As the dinner came to a close, I took a few pictures of the group, and although they were technically “dismissed,” I was thrilled to see that everyone genuinely wanted to continue talking, and so they did so standing for the next several minutes. Guadalupe Morales, a Richmond High School graduate and alumna of the Ivy League Connection, offered to walk the students back to campus, which was a really kind gesture.  She and Arnold were able to connect, as he is a current Richmond High School student.  Although I didn’t get a chance to sit at the same table as Bianca, Isaiah, Eveyln, Lizbeth, or Candice, I could tell they were having lively conversations with Jack and Arnold.  The walk home felt easy, as I got a chance to speak with Jing about her family and how much she was enjoying her time at Brown in Providence.

My choice: Penne Alla Vodka with prawns
The group
Genuine conversation post-dinner

I look forward to this week and celebrating the Fourth of July in a New England city.  What could be better than to celebrate our country’s freedom in a city whose ideals were founded on the basis of freedom?  Providence, je t’aime!

Siena, Roger Williams, RISD

Waking up to no homework or no assignments that are needed to completed made the day much nicer to wake up to, which helped faciliate the process of getting out of bed earlier. I dressed quickly and went over to RISD to view the rest of the art that I haven't seen. I thought that there wasn't much older art that was featured but it just happened to be that I didn't venture up there! I learned how to appreciate art in many different forms and styles and I really liked how RISD put some sort of emphasis in older interior design as well as porcelain and other items from different civilizations. The art which had a relation to societal matters like I have described in my earlier blog still had the most impact on me. I was so busy exploring the art that I forgot where in the building I was in and fount out that one of the elevators didn't go all the way down to the library! I later had to walk across the building after taking the elevator to the 3rd floor and then I would transfer to the other elevator to go down to the lobby.

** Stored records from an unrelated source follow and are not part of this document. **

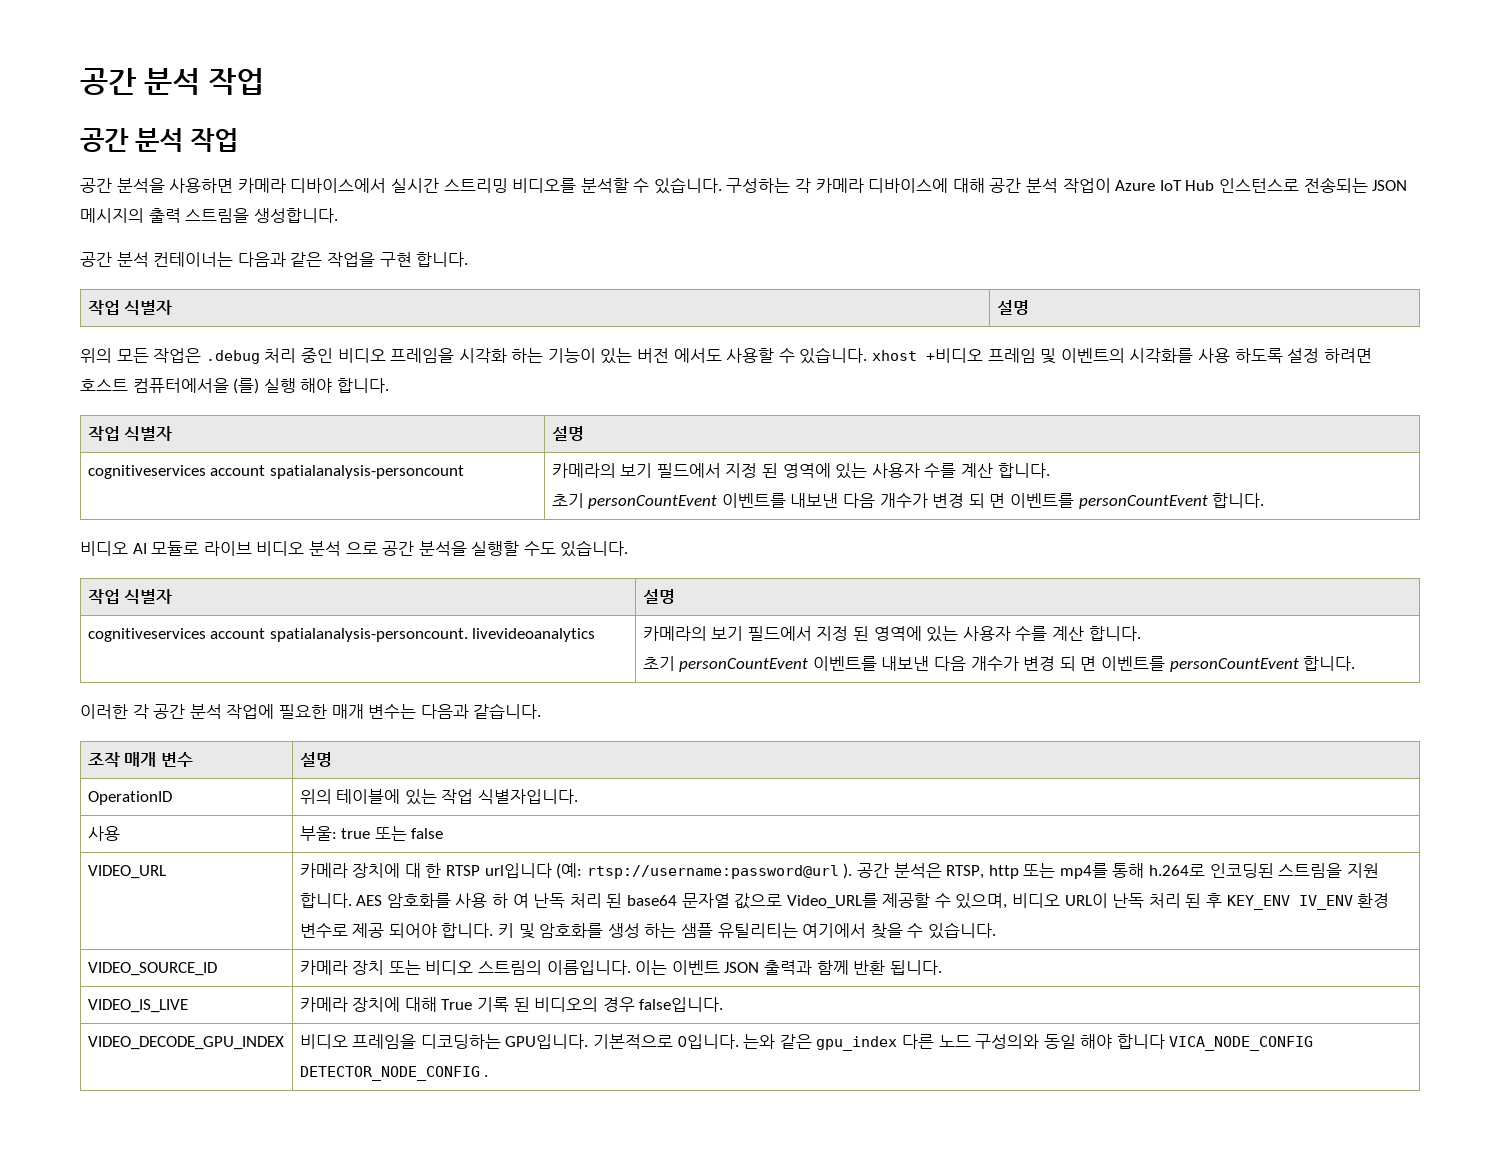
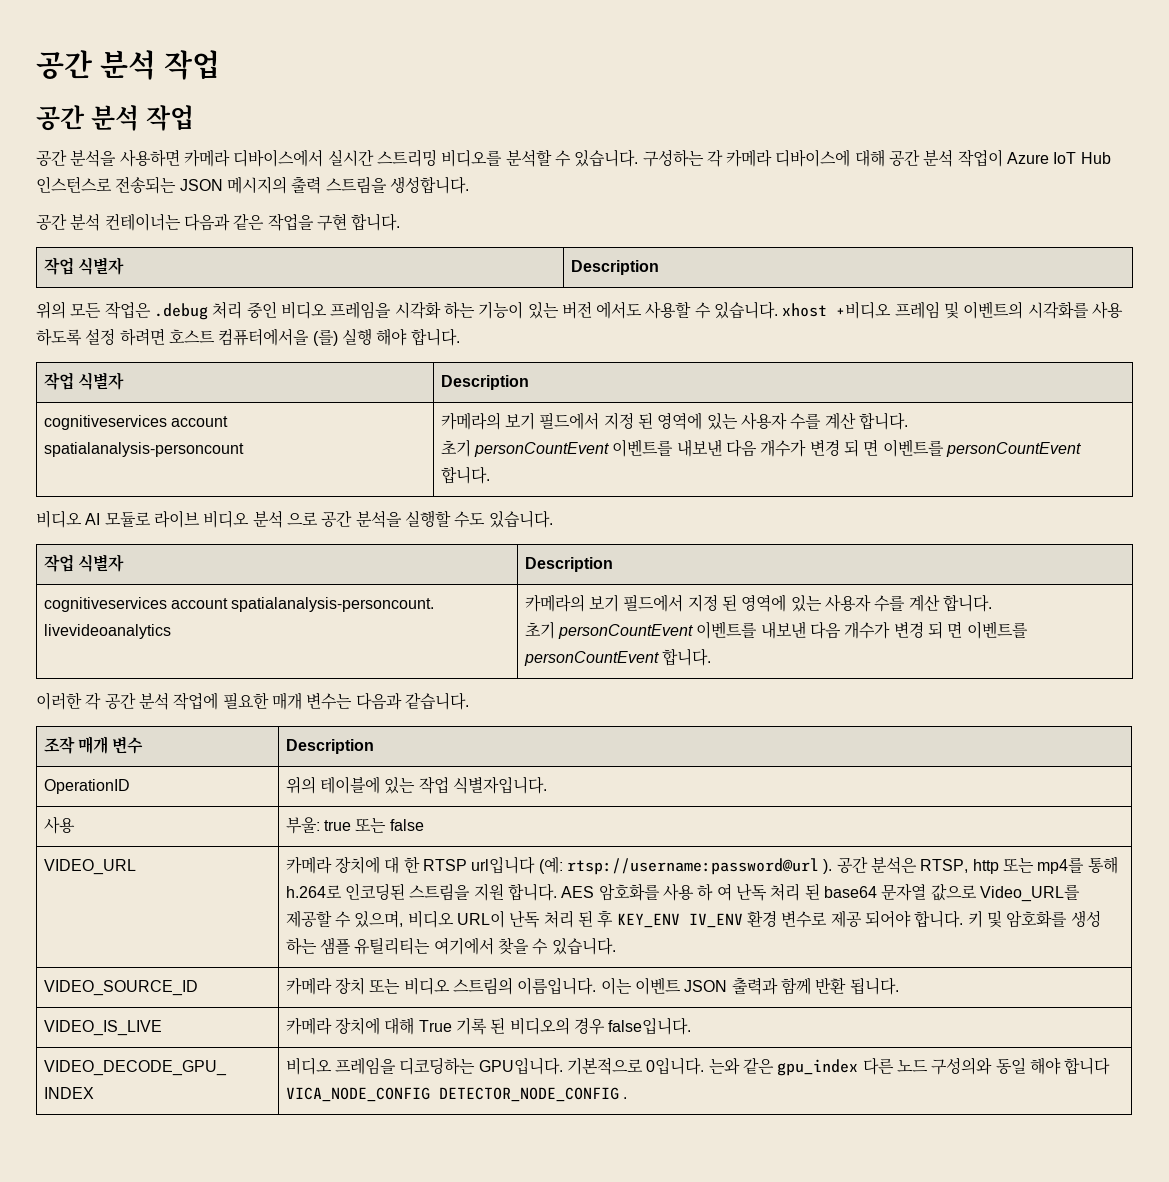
  공간 분석 컨테이너는 다음과 같은 작업을 구현 합니다.
- 작업 식별자 | 설명
+ 작업 식별자 | Description
  위의 모든 작업은 .debug 처리 중인 비디오 프레임을 시각화 하는 기능이 있는 버전 에서도 사용할 수 있습니다. xhost +비디오 프레임 및 이벤트의 시각화를 사용 하도록 설정 하려면 호스트 컴퓨터에서을 (를) 실행 해야 합니다.
- 작업 식별자 | 설명
+ 작업 식별자 | Description
  비디오 AI 모듈로 라이브 비디오 분석 으로 공간 분석을 실행할 수도 있습니다.
- 작업 식별자 | 설명
+ 작업 식별자 | Description
- 조작 매개 변수 | 설명
+ 조작 매개 변수 | Description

Since I got lost and I had to put my phone in my backpack which had to be left at the front desk, I had to run over to Roger Williams National Park by myself! Nevertheless, the jog along the Providence River where Waterfire was hosted yesterday was incredibly pretty, with many different charming landmarks lining the way. I quickly met up with them at the Visitor Center where they were watching a film about Roger Williams and his life. To me, seeing Roger Williams's impact on history and seeing the colony thrive to the spirit of religious tolerance by what he proposed after being banished from Massachusetts inspired me to be more active in the social justice front and to fully advocate it not only during a dedicated time that I set aside time for but rather that in my activities and my daily routine. It was interesting to explain the facts and the progression of many different faiths with Alana and Arnold, especially with the Catholic, Separatists, Puritans, and the Anglican denominations. Roger Williams basically went with the Church of England in training  in his native England but later went with the Puritans after being offered a high position within the faith and later went to Massachusetts Bay Colony. After he wrote about conflicting ideas and recognized the linguistic and cultural rights of Native Americans, he was banished and founded the site of where Providence is today. We later went through the small visitor center and talked about more of the attractions we could've done!

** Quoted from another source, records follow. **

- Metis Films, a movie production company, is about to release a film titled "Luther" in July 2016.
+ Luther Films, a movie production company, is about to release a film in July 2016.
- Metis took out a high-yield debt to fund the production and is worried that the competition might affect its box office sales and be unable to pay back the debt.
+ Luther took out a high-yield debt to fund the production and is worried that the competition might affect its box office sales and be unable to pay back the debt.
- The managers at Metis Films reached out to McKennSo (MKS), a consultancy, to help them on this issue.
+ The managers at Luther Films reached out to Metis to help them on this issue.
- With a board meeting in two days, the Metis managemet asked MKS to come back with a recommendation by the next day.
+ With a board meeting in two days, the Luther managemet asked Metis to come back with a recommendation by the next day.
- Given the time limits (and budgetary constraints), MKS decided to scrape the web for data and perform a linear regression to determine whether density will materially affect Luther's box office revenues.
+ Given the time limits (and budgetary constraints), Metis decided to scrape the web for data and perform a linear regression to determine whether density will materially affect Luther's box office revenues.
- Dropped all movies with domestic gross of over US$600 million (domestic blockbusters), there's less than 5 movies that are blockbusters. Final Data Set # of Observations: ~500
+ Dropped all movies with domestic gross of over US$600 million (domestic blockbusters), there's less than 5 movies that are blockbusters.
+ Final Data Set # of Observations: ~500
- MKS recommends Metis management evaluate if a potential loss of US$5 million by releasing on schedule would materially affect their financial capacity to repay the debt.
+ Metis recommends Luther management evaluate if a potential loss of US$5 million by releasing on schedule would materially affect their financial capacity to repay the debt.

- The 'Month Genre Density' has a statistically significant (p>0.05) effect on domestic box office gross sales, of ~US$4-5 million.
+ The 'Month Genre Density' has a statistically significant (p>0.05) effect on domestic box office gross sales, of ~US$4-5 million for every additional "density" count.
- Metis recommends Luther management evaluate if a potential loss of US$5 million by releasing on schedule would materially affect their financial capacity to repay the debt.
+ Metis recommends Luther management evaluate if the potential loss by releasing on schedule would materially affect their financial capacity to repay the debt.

After walking and running a bit up the hill back up to campus, I went into Arnold's room to coordinate the trip over to Siena. We set a time and asked if everyone is okay with taking a bus that we would have to walk towards downtown to board. Everyone consented to the decision and after making sure that what our plan was, we both fell asleep in the room where Arnold's roommate continued to do his routine like nothing had happened.

I went out to Keeney to wait for the group to come out to the dinner and someone was slightly late to meeting us in front of the dorms. We then went with Option B where we boarded the bus at Thayer and Tunnel where we were close to making it on time. We did make it two minutes before 5:30 and it turned out that no one was there. Because we ran at a faster pace than everyone else, the people that we originally saw on the bus walked in after us and exuberant laughter and conversation ensued throughout the night!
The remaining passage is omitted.